Para DiP, “o jornalismo investigativo, aprofundado e imersivo demanda tempo e dedicação do repórter” e exigi um investimento financeiro alto. “Vai além da competitividade pelo furo de reportagem, do conflito de interesses de anunciantes e a disputa, sendo a mais recente, pela ‘timeline’ da audiência. Por experiência própria, posso dizer que é quase impossível para os grandes jornais manter por dois ou três meses o repórter em apenas um tema. Em uma redação, já me disseram que entrevistar 3 fontes para uma matéria, era um luxo, que o veículo não poderia bancar, pois, era disputa pelos cliques e furos”, exemplificou.
Licença pública
“Pensando na concentração de mídia que ainda temos no Brasil, levando em conta as questões de disputa pela audiência e, se isso não fosse um fator de peso na decisão de pauta, o modelo escolhido pela Pública — de fazer jornalismo investigativo — foi oferecer nosso conteúdo em ‘Creative Commons’ (espécie de licenças públicas que permitem a distribuição gratuita de uma obra protegida por direitos autorais) aos outros meios de comunicação. Nossas matérias vão para portais, jornais locais, jornais maiores. É um jeito de não ficar apenas na nossa ‘bolha’ de audiência. Isso funciona, por exemplo, em 2017, nosso conteúdo foi republicado mais de 1.900 vezes, por mais de 700 veículos. É um modelo que estamos trabalhando duro mas, vendo funcionar. Isso também é uma forma de não depender tanto das redes sociais.

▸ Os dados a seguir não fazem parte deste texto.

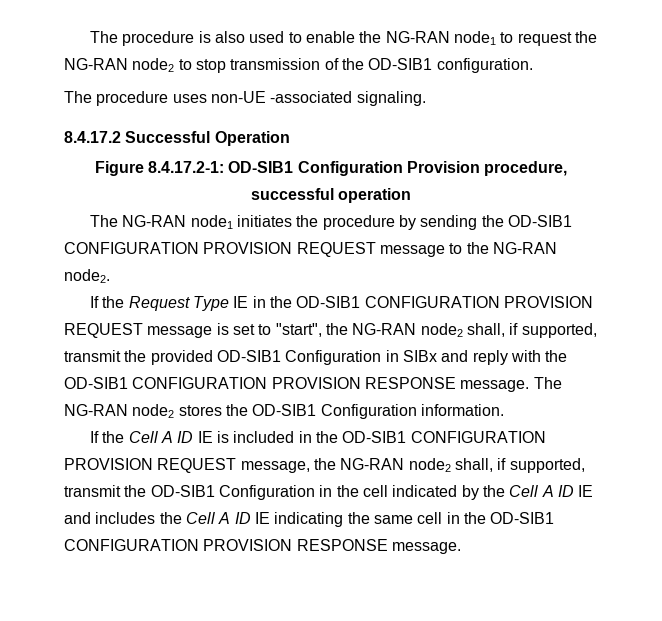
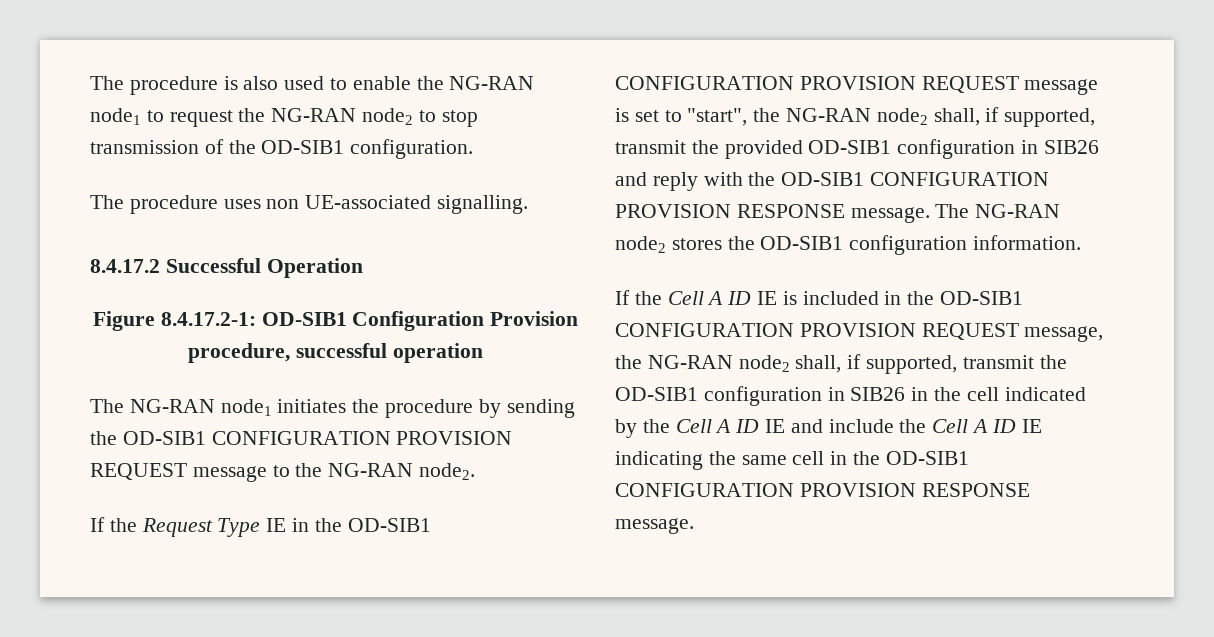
- The procedure uses non-UE -associated signaling.
+ The procedure uses non UE-associated signalling.
- If the Request Type IE in the OD-SIB1 CONFIGURATION PROVISION REQUEST message is set to "start", the NG-RAN node2 shall, if supported, transmit the provided OD-SIB1 Configuration in SIBx and reply with the OD-SIB1 CONFIGURATION PROVISION RESPONSE message.
+ If the Request Type IE in the OD-SIB1 CONFIGURATION PROVISION REQUEST message is set to "start", the NG-RAN node2 shall, if supported, transmit the provided OD-SIB1 configuration in SIB26 and reply with the OD-SIB1 CONFIGURATION PROVISION RESPONSE message.
- The NG-RAN node2 stores the OD-SIB1 Configuration information.
+ The NG-RAN node2 stores the OD-SIB1 configuration information.
- If the Cell A ID IE is included in the OD-SIB1 CONFIGURATION PROVISION REQUEST message, the NG-RAN node2 shall, if supported, transmit the OD-SIB1 Configuration in the cell indicated by the Cell A ID IE and includes the Cell A ID IE indicating the same cell in the OD-SIB1 CONFIGURATION PROVISION RESPONSE message.
+ If the Cell A ID IE is included in the OD-SIB1 CONFIGURATION PROVISION REQUEST message, the NG-RAN node2 shall, if supported, transmit the OD-SIB1 configuration in SIB26 in the cell indicated by the Cell A ID IE and include the Cell A ID IE indicating the same cell in the OD-SIB1 CONFIGURATION PROVISION RESPONSE message.

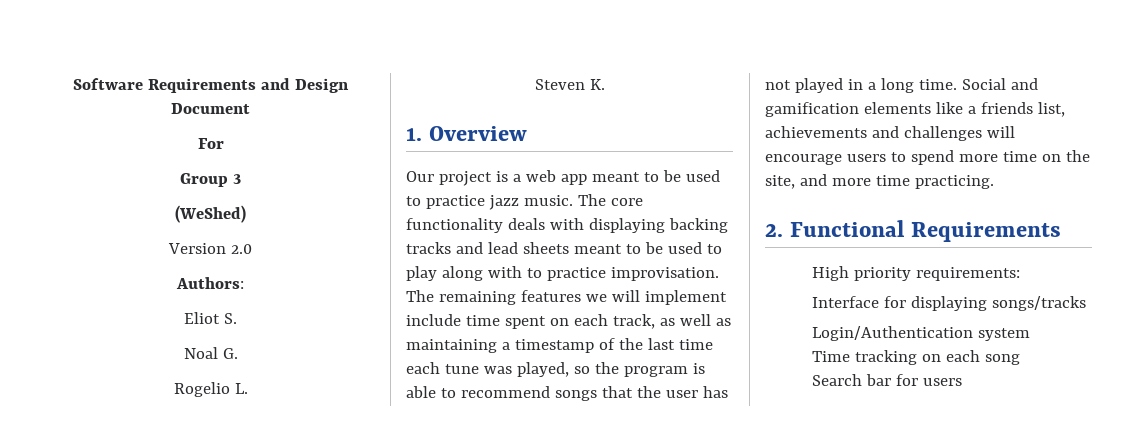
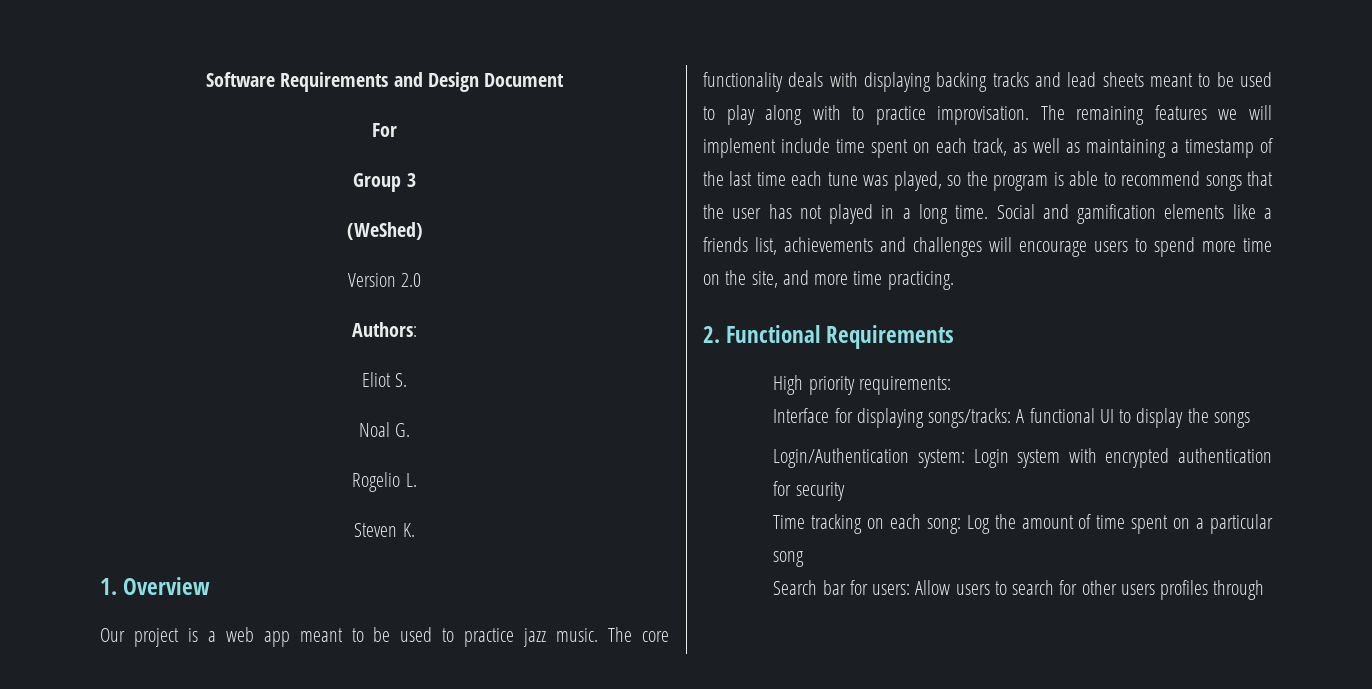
- Interface for displaying songs/tracks
+ Interface for displaying songs/tracks: A functional UI to display the songs
- Login/Authentication system
+ Login/Authentication system: Login system with encrypted authentication for security
- Time tracking on each song
- Search bar for users
+ Time tracking on each song: Log the amount of time spent on a particular song
+ Search bar for users: Allow users to search for other users profiles through

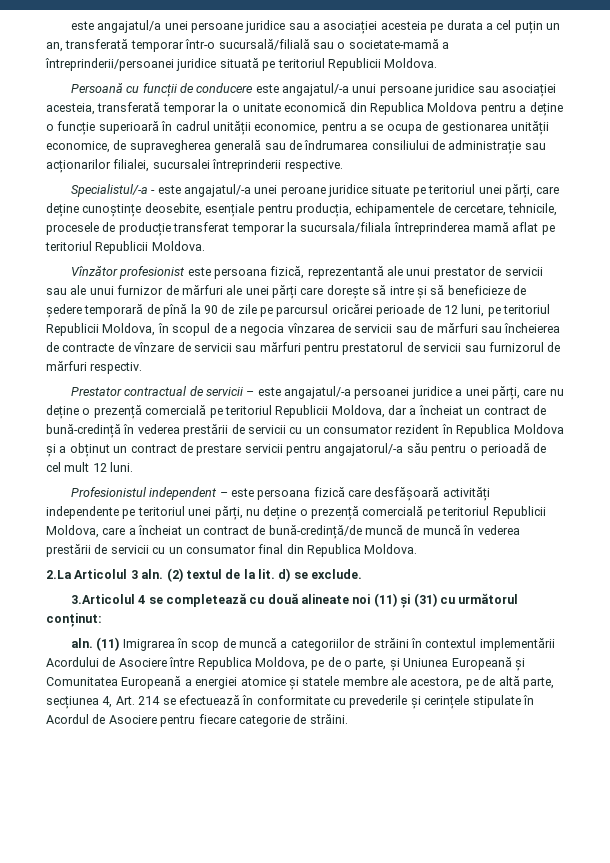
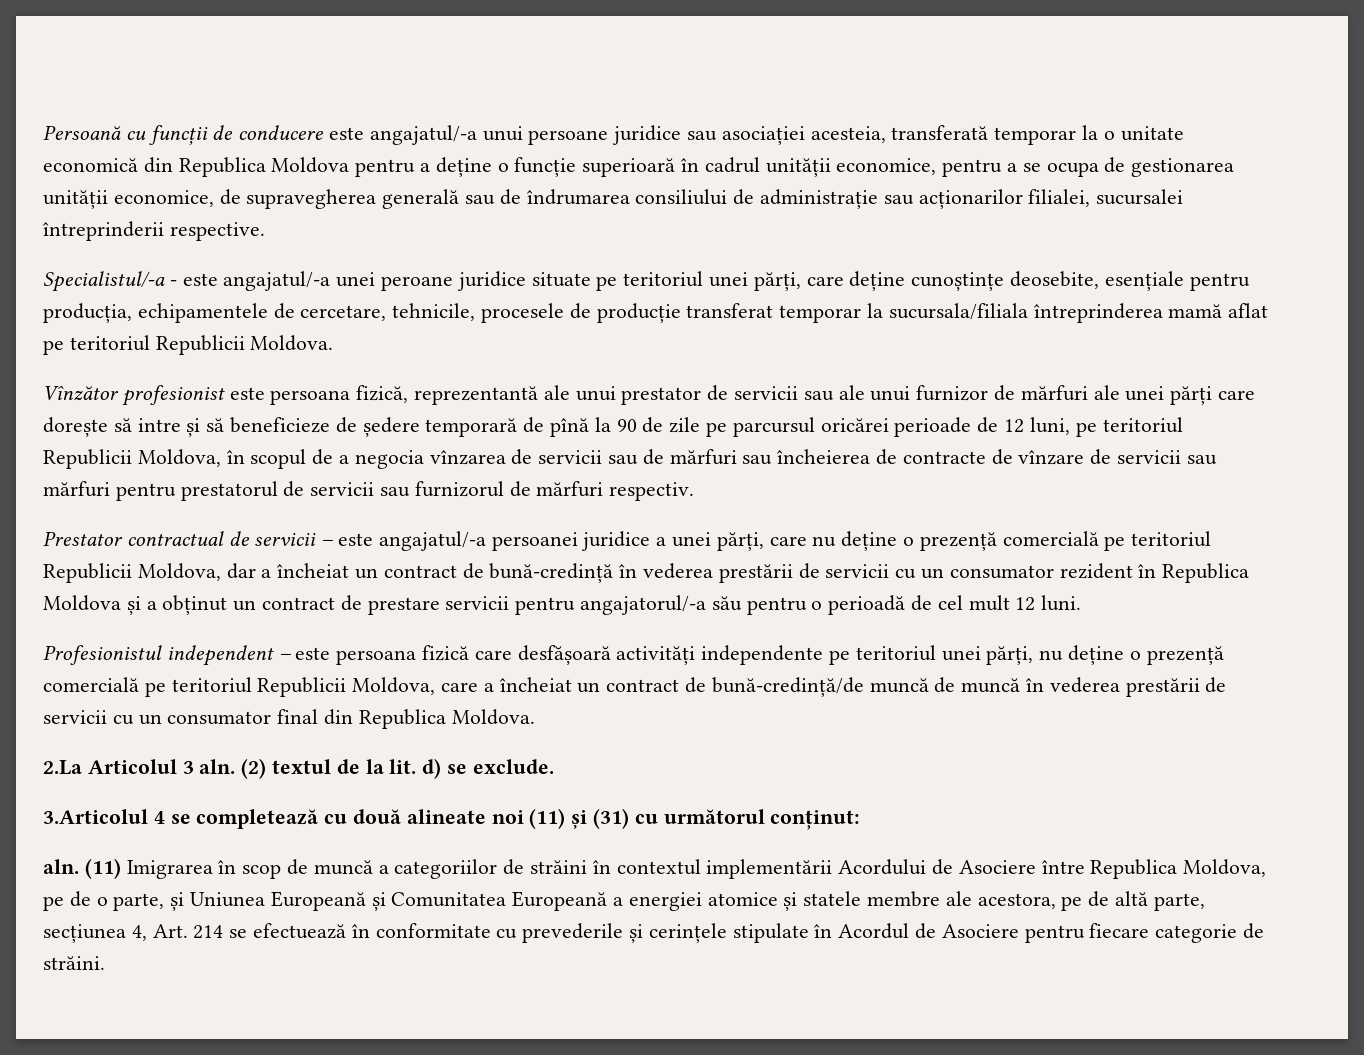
- este angajatul/a unei persoane juridice sau a asociației acesteia pe durata a cel puțin un an, transferată temporar într-o sucursală/filială sau o societate-mamă a întreprinderii/persoanei juridice situată pe teritoriul Republicii Moldova.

Como entendemos que o jornalismo é importante para a Democracia, achamos fundamental fomentar esse jornalismo independente, investigativo e inovador, da seguinte forma: lançando periodicamente bolsas reportagens, para repórteres financiarem a pauta dos ‘sonhos’, fazemos congressos de jornalismo independente, conversas e residências em nossa ‘casa Pública’, sediada no Rio de Janeiro, cujo espaço serve para receber jornalistas brasileiros ou estrangeiros para residências ou laboratórios”, destacou.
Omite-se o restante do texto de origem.